In our case, two separate sheaths were introduced
simultaneously into the GSV and the AASV, as seen
in Figure 1a. If these two veins were cannulated
separately instead of being simultaneous, the
swelling effect of the tumescent anesthesia would
deteriorate the Duplex US image, complicating the
percutaneous access. In addition, endovenous thermal
ablation procedure is performed under the tumescent
anesthesia in which the gross amount of fluid
containing local anesthetic is injected perivenously.

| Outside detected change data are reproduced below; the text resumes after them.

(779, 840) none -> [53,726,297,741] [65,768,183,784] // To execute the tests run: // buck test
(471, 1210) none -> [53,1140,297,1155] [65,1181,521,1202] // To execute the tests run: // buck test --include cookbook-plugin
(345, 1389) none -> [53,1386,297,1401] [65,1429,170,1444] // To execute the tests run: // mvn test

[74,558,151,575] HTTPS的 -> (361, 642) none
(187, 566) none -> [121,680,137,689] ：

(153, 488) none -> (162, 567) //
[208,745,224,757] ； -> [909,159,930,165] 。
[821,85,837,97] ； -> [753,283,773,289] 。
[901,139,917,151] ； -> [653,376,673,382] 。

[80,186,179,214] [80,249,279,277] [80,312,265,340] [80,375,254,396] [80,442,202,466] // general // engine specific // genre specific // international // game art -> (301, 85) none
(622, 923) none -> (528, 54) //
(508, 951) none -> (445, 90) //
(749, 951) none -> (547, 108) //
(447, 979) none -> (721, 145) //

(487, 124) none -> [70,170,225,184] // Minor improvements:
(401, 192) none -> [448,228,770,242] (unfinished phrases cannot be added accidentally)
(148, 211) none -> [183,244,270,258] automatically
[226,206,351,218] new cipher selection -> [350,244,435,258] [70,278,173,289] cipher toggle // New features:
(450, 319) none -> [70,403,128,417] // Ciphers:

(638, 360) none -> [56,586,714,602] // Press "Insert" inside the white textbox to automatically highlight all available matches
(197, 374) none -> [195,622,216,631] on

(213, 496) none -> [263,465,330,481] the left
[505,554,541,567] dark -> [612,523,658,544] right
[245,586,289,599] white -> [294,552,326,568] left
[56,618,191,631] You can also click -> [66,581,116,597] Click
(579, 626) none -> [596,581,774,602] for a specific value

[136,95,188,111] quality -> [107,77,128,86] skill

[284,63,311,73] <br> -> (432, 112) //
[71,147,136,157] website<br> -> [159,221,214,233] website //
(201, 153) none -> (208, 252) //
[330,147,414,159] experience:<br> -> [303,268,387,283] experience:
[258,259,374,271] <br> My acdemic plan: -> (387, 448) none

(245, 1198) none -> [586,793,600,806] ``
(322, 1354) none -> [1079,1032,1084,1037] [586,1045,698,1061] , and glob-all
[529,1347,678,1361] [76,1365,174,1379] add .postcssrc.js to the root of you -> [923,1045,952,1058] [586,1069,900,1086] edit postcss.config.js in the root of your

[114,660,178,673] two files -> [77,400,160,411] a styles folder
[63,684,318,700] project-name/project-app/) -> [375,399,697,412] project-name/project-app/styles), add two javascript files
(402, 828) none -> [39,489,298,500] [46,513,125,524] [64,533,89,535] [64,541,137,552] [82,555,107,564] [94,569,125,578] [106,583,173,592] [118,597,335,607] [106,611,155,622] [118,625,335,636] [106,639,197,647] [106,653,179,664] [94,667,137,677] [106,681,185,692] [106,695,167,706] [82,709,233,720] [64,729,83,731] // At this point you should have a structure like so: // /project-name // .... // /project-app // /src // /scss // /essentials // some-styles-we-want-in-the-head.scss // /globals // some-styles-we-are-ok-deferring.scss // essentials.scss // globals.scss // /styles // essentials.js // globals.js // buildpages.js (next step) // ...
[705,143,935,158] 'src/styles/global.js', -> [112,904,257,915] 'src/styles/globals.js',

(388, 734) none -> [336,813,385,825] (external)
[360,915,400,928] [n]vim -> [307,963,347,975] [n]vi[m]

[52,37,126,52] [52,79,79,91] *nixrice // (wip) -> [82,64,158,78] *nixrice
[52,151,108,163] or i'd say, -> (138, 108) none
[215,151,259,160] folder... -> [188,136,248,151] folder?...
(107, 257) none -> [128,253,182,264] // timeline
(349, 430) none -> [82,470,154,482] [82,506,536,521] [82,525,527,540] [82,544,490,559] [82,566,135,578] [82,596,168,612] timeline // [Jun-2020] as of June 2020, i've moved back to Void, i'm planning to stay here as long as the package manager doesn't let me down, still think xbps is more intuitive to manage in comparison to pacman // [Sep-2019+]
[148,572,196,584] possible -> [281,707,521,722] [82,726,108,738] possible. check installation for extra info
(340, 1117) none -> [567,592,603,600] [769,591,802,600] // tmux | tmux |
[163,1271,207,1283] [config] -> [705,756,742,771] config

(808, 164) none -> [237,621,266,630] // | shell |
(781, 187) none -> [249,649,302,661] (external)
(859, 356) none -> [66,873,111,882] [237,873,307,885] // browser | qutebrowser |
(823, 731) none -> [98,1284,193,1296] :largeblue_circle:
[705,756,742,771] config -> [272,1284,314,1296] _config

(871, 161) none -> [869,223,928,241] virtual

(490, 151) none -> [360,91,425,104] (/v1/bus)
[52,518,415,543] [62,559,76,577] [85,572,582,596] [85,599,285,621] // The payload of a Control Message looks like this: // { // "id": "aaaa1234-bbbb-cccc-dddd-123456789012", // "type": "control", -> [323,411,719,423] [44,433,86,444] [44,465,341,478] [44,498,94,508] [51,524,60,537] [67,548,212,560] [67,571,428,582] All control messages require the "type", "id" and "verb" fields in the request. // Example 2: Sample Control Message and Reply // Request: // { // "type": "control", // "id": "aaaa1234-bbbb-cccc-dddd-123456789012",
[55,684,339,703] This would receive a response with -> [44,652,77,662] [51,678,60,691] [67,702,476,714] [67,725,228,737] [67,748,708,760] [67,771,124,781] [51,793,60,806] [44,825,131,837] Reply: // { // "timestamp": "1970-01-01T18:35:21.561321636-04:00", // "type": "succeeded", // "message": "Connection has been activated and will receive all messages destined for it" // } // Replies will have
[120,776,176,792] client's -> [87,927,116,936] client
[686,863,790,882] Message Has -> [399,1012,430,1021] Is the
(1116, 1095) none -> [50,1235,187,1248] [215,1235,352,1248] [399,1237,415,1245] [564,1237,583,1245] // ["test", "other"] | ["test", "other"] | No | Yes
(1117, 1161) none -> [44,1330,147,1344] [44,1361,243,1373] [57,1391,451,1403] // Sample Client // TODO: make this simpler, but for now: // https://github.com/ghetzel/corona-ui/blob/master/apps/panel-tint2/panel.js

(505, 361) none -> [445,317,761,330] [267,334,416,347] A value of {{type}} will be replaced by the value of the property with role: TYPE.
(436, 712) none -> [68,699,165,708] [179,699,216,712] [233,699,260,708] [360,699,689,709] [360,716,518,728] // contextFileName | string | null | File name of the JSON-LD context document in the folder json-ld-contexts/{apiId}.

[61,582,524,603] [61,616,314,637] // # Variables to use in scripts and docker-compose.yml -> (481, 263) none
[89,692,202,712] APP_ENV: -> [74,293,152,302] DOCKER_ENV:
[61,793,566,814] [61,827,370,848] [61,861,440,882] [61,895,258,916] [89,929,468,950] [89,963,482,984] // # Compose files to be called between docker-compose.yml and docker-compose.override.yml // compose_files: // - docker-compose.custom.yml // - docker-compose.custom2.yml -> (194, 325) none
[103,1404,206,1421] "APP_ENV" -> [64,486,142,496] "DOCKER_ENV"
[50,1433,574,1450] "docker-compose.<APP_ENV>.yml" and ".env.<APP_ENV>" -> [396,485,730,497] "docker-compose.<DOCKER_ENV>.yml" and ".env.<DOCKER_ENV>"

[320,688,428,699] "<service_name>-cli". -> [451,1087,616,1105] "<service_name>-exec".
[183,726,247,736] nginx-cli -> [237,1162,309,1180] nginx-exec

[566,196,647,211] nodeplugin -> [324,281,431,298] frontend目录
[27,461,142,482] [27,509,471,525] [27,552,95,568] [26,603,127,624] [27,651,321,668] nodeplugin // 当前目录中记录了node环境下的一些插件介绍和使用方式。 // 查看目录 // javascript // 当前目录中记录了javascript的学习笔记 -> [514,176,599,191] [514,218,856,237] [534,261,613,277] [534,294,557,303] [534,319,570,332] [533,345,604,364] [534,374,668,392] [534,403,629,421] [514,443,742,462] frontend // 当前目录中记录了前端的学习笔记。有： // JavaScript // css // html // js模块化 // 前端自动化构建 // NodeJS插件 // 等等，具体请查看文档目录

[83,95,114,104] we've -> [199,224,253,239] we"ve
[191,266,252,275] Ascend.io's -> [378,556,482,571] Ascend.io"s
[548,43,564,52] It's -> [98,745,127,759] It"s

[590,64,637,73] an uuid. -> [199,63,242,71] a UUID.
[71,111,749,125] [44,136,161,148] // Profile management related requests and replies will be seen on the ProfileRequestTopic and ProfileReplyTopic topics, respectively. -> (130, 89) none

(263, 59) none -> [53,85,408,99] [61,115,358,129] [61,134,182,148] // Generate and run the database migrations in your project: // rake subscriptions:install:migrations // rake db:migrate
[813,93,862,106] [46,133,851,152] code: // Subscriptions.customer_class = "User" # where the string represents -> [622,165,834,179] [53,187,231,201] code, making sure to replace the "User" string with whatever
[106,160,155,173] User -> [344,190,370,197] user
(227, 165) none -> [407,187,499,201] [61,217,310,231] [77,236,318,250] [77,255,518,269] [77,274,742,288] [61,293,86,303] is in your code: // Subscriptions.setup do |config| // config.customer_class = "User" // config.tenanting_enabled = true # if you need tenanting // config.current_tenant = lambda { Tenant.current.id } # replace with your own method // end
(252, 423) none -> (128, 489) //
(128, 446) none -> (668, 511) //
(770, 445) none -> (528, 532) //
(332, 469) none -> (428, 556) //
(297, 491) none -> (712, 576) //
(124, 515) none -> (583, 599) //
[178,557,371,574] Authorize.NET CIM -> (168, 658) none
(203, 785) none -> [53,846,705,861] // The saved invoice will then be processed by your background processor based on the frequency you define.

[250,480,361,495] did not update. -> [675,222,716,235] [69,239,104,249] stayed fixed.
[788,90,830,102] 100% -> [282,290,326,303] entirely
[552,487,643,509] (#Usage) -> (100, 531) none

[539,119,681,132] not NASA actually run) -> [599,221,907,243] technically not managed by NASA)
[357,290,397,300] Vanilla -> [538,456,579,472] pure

If any of these veins was cannulated first and the
other was remained uncannulated, the access to the
remaining uncannulated vein might be difficult
or even impossible after subsequent application of
the tumescent anesthesia.[11] As a result, they were
cannulated together before application any tumescent
anesthesia.
Although the sequence of ablation is not critical,
a particular interest should be given to the AASV, as
it has a proximity to the skin.[12] The amount of the
tumescent anesthesia should be kept high to protect
the overlying skin from the thermal injury.[11] The
venous tributaries are not necessarily extirpated, as
they originate from the insufficient AASV. They will
eventually fade away, as their primary feeding source
is treated.
Anterior accessory saphenous vein is present nearly
50% of the patients and it is the third common cause
of the chronic venous insufficiency.[5] In physical examination and Duplex US investigation findings
excluding the presence of the AASV may cause
misdiagnosis, undertreatment, and possible
recurrences.[13] Detailed preoperative Duplex US
imaging is, therefore, necessary to figure out any
anatomic description.[7]
In conclusion, we suggest that the isolated AASV
insufficiencies should be treated together with the
GSV. When they have a connection with each other,
the endovenous thermal ablation procedure is effective
in this treatment.
Declaration of conflicting interests
The authors declared no conflicts of interest with
respect to the authorship and/or publication of this
article.
Funding
The authors received no financial support for the
research and/or authorship of this article.